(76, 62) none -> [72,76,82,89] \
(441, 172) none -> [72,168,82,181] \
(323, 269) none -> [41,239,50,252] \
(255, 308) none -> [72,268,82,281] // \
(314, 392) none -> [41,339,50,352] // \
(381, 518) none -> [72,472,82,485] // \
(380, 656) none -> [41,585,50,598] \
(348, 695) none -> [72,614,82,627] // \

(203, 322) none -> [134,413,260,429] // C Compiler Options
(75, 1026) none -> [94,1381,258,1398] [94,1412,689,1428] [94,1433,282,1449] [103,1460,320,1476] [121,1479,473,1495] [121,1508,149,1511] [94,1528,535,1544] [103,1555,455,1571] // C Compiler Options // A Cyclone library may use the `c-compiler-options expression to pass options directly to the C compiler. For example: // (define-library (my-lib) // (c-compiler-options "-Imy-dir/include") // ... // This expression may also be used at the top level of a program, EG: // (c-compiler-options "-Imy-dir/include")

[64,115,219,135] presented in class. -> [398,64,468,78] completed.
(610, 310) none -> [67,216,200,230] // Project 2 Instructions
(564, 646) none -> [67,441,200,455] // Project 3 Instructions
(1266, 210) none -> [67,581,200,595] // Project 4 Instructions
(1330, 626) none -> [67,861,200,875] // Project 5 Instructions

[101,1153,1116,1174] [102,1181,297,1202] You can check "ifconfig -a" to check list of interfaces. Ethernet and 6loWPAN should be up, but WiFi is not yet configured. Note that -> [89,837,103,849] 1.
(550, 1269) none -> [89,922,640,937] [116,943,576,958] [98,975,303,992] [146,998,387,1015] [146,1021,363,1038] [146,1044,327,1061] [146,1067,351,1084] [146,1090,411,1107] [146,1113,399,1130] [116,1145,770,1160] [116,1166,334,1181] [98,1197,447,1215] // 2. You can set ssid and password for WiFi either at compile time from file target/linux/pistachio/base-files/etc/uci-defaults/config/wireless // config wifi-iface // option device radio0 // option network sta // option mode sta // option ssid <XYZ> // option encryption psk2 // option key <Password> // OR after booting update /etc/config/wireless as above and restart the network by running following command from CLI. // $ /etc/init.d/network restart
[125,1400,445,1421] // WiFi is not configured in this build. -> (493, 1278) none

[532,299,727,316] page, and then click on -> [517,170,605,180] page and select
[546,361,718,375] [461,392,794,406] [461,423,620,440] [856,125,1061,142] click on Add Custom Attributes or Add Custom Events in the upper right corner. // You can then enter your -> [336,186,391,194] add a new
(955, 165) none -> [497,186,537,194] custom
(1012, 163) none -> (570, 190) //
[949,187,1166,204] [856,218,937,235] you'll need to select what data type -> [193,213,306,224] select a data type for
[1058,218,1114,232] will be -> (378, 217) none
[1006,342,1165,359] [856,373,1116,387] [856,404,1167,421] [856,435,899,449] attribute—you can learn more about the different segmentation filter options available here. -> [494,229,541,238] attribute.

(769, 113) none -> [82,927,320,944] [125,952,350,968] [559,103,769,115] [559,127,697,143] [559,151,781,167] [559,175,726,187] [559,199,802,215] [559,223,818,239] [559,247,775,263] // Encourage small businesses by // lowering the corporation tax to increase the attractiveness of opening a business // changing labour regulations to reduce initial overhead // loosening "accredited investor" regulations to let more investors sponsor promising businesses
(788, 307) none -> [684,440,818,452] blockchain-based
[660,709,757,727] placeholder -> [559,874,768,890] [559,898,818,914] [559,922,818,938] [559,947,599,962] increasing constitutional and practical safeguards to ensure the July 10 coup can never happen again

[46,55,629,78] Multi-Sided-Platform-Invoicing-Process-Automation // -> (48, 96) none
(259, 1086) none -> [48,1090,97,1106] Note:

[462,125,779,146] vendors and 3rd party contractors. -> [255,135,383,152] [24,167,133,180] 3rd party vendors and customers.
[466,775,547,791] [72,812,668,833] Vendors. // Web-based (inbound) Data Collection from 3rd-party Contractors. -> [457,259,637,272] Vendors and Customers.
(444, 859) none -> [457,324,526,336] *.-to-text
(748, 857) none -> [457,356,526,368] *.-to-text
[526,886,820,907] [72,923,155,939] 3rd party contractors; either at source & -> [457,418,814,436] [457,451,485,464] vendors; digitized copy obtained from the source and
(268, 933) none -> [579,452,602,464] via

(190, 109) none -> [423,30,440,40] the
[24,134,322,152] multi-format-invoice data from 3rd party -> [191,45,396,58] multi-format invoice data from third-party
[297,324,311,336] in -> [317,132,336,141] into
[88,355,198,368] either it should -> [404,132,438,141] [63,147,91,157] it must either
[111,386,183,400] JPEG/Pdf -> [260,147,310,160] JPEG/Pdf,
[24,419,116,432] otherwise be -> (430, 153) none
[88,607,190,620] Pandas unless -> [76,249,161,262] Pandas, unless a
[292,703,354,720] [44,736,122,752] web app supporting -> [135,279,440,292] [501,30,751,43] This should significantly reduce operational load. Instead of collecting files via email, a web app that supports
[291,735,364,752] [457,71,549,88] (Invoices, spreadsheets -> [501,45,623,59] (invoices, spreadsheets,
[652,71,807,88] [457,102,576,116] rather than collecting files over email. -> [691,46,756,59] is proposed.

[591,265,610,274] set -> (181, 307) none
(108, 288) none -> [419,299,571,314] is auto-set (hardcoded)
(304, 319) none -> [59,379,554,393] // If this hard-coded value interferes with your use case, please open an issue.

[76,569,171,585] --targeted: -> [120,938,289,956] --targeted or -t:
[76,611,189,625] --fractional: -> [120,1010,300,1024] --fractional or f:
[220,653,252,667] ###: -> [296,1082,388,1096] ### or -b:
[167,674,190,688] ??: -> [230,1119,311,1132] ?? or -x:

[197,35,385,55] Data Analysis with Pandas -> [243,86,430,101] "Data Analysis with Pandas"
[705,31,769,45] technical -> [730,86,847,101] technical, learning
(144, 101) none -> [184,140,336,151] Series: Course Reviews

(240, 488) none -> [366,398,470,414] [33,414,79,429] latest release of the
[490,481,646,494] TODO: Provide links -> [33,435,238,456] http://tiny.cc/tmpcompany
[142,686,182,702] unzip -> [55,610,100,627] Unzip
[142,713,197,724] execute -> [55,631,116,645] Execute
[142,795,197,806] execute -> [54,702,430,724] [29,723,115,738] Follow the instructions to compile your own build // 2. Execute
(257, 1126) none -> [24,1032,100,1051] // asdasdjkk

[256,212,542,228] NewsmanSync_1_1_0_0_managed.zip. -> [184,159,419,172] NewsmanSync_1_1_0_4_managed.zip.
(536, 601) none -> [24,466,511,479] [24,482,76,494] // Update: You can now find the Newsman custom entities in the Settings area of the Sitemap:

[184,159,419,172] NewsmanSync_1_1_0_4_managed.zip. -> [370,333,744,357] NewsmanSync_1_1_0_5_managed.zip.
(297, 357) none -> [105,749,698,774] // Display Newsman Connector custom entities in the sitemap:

########

Work item —
Return nothing but the lines from the start of the listing above through the line containing "(203, 322) none", exactly as given.

Response to this task —
(76, 62) none -> [72,76,82,89] \
(441, 172) none -> [72,168,82,181] \
(323, 269) none -> [41,239,50,252] \
(255, 308) none -> [72,268,82,281] // \
(314, 392) none -> [41,339,50,352] // \
(381, 518) none -> [72,472,82,485] // \
(380, 656) none -> [41,585,50,598] \
(348, 695) none -> [72,614,82,627] // \

(203, 322) none -> [134,413,260,429] // C Compiler Options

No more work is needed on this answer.